> WHAT YOU HAVE TO DO: Restate word for word the lines in the listing below, starting at the line containing "- Version: 2022-04-07" and ending at the line containing "4368 members of the Bundestag.", both included; leave out the rest.

> MATERIAL PROVIDED:
____________________

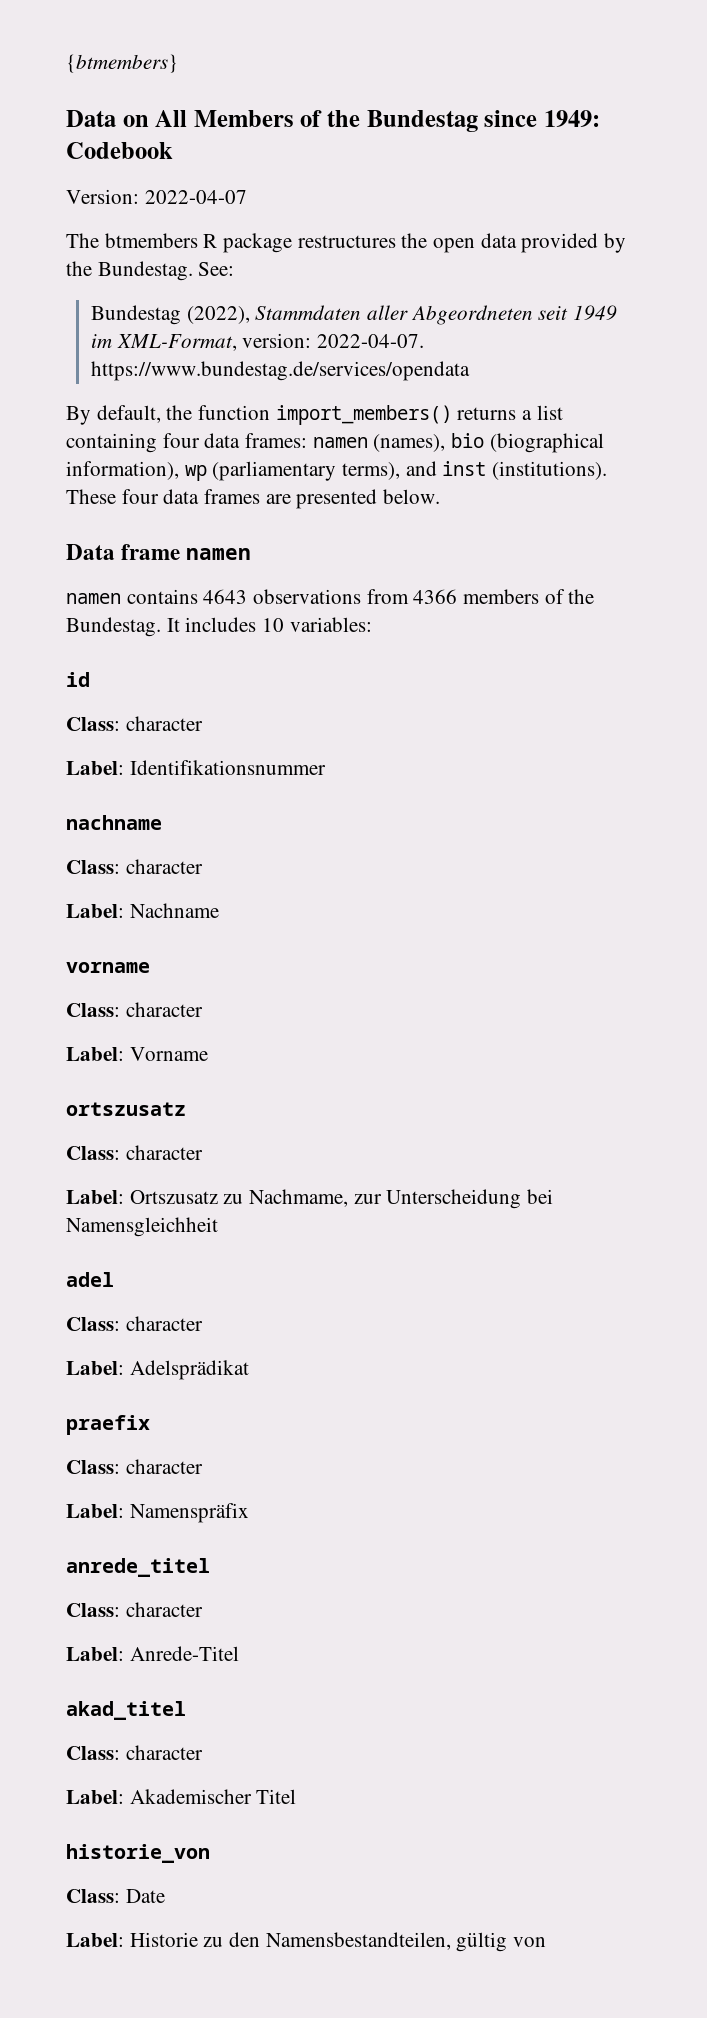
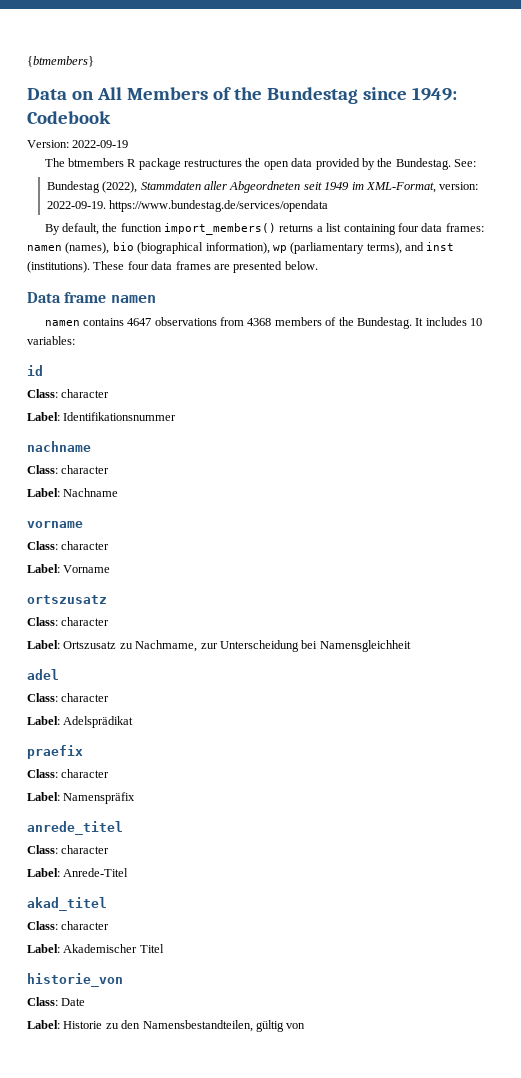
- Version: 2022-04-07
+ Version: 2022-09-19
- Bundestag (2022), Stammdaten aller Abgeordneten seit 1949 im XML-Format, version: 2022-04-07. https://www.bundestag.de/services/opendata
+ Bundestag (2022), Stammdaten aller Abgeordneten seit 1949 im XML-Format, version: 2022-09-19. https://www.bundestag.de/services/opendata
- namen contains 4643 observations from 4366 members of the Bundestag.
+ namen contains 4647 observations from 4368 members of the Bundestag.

____________________

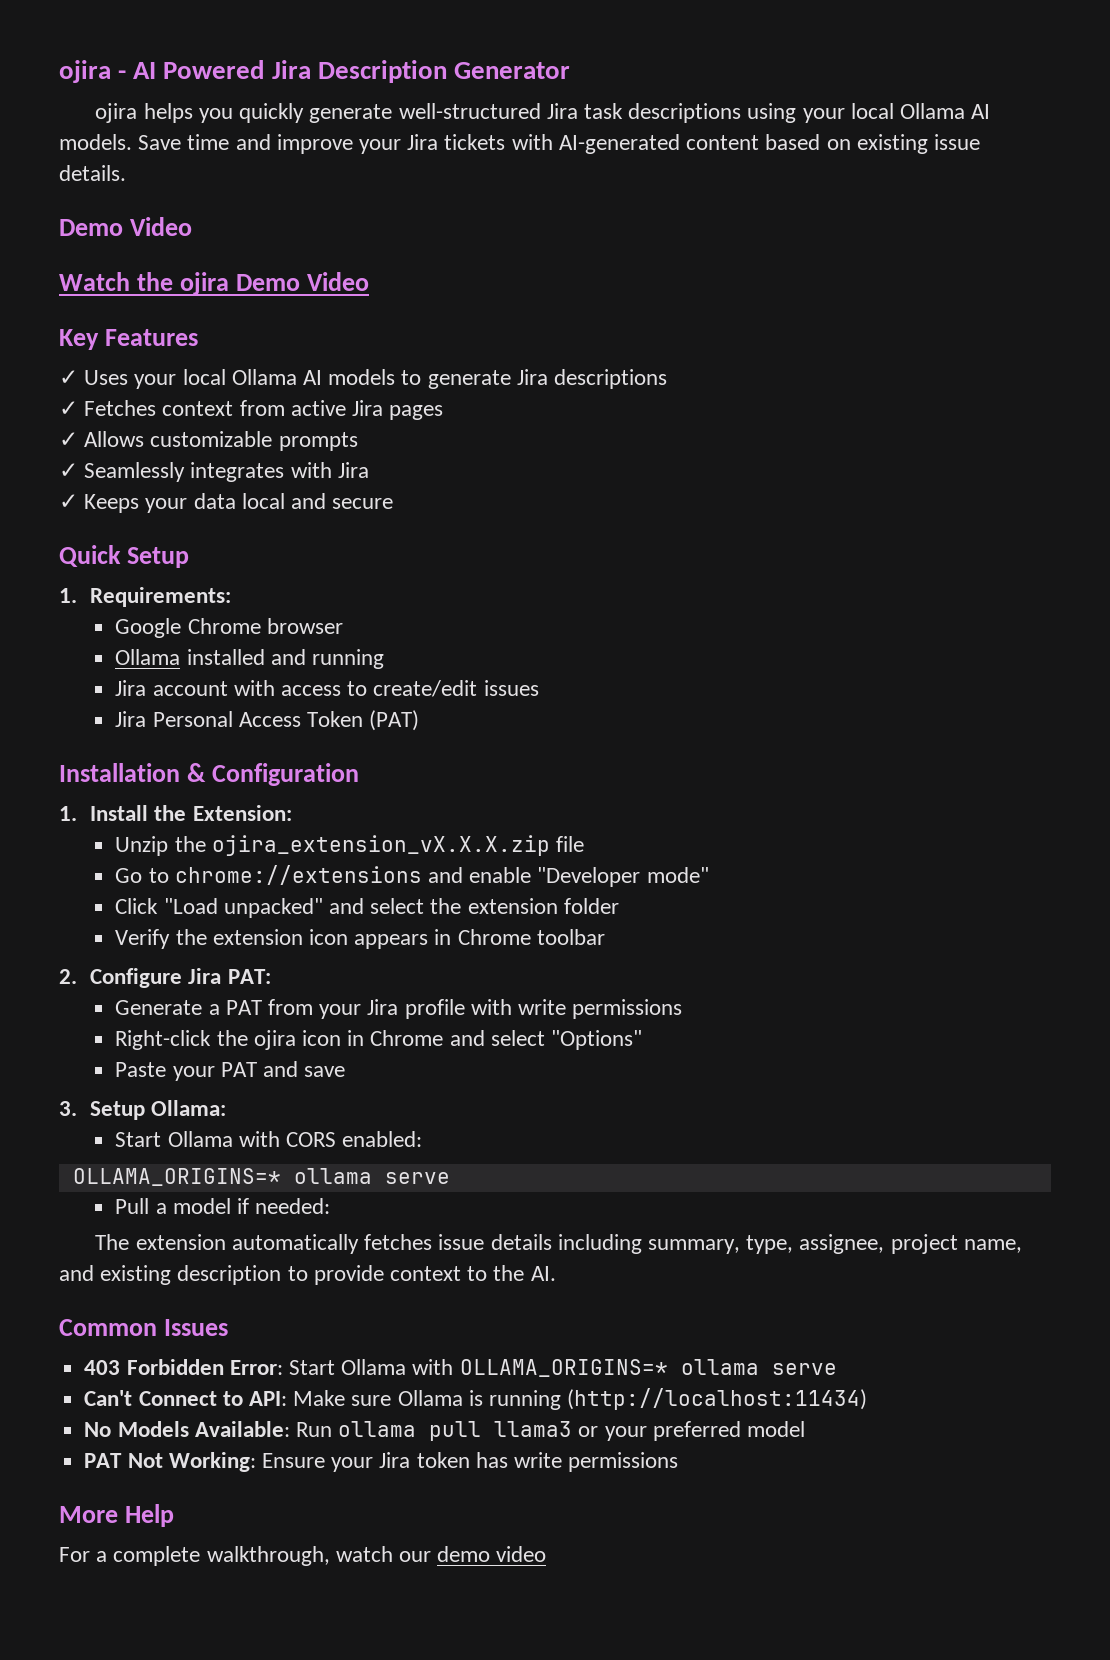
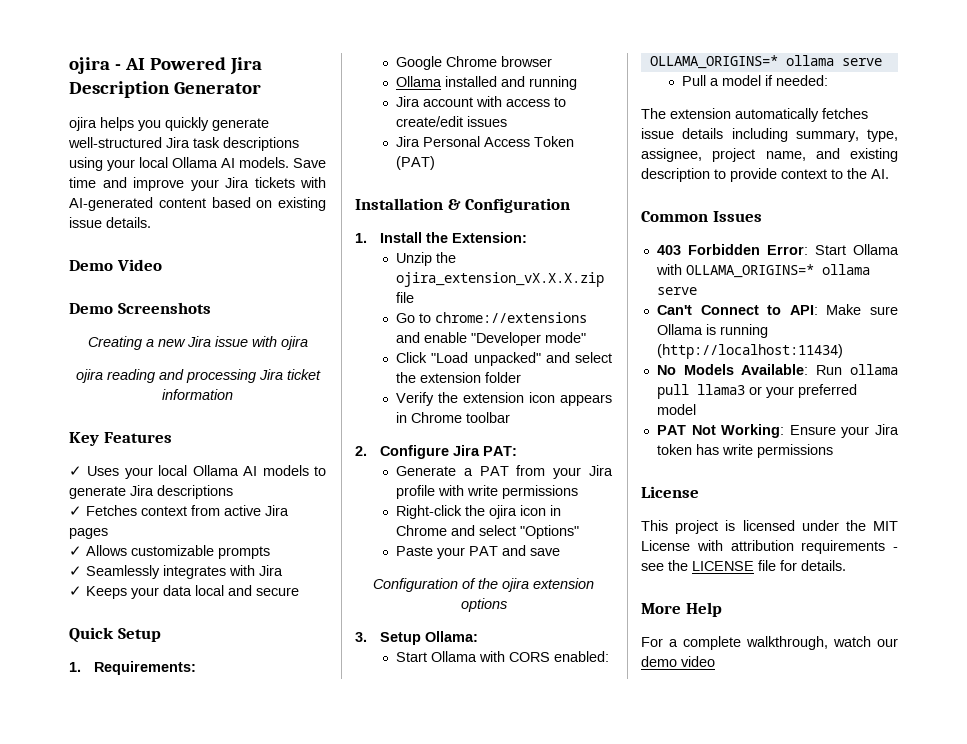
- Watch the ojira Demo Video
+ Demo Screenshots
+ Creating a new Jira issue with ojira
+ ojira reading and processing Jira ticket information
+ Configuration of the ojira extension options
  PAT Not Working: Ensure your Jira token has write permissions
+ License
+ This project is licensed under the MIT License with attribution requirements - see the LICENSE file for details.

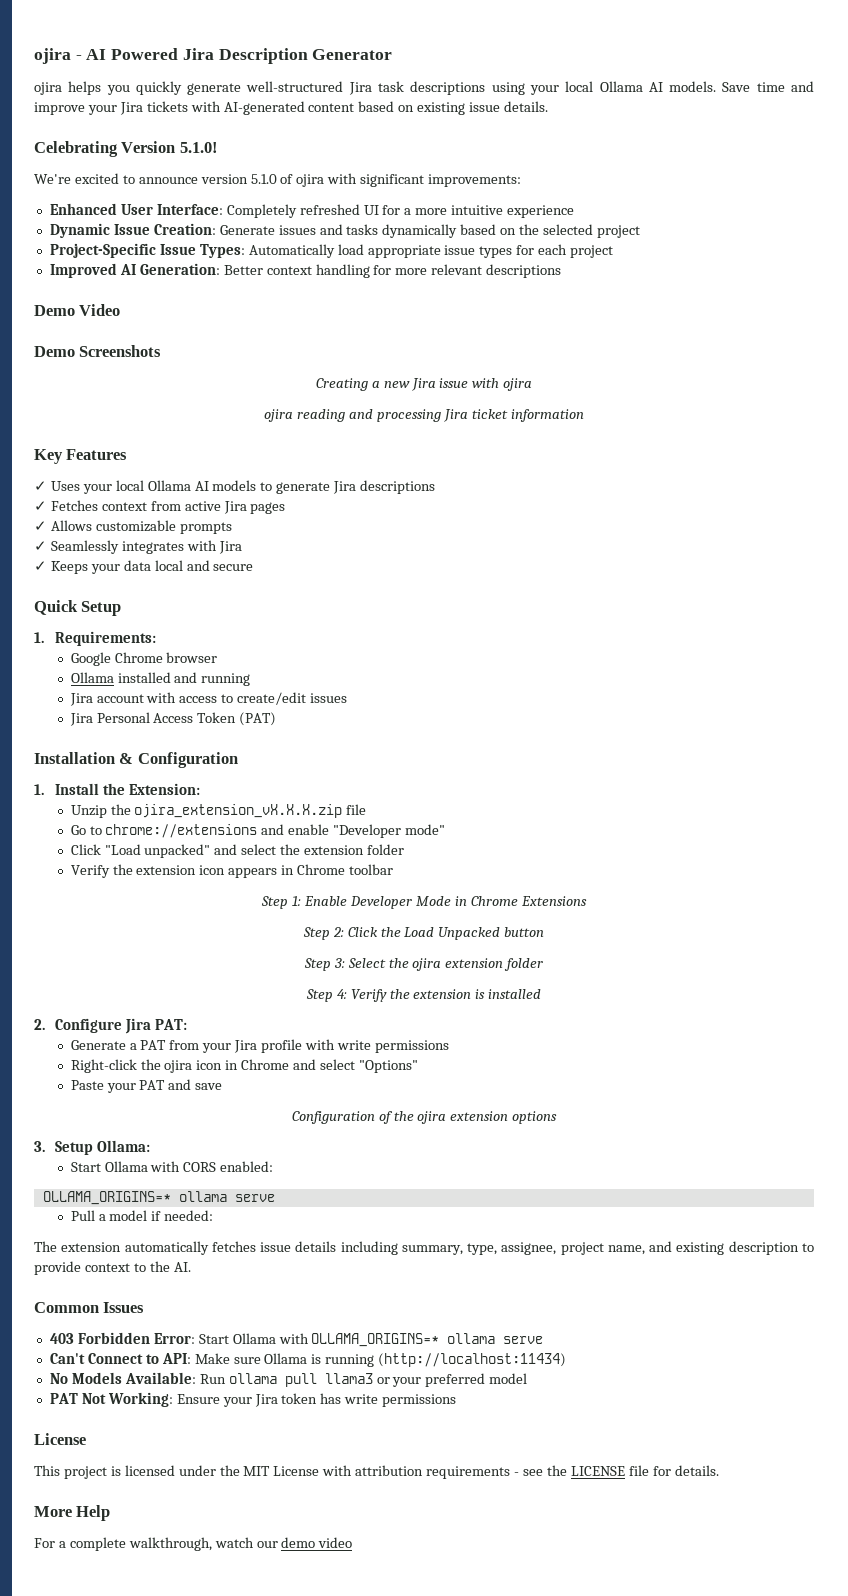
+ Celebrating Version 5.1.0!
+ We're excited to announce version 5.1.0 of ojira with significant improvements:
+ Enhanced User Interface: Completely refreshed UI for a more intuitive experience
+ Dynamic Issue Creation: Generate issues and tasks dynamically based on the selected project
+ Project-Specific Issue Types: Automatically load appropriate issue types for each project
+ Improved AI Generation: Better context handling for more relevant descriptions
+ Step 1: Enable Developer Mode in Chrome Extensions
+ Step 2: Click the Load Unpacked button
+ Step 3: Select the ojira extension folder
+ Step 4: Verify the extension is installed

____________________

> TASK SOLUTION:
- Version: 2022-04-07
+ Version: 2022-09-19
- Bundestag (2022), Stammdaten aller Abgeordneten seit 1949 im XML-Format, version: 2022-04-07. https://www.bundestag.de/services/opendata
+ Bundestag (2022), Stammdaten aller Abgeordneten seit 1949 im XML-Format, version: 2022-09-19. https://www.bundestag.de/services/opendata
- namen contains 4643 observations from 4366 members of the Bundestag.
+ namen contains 4647 observations from 4368 members of the Bundestag.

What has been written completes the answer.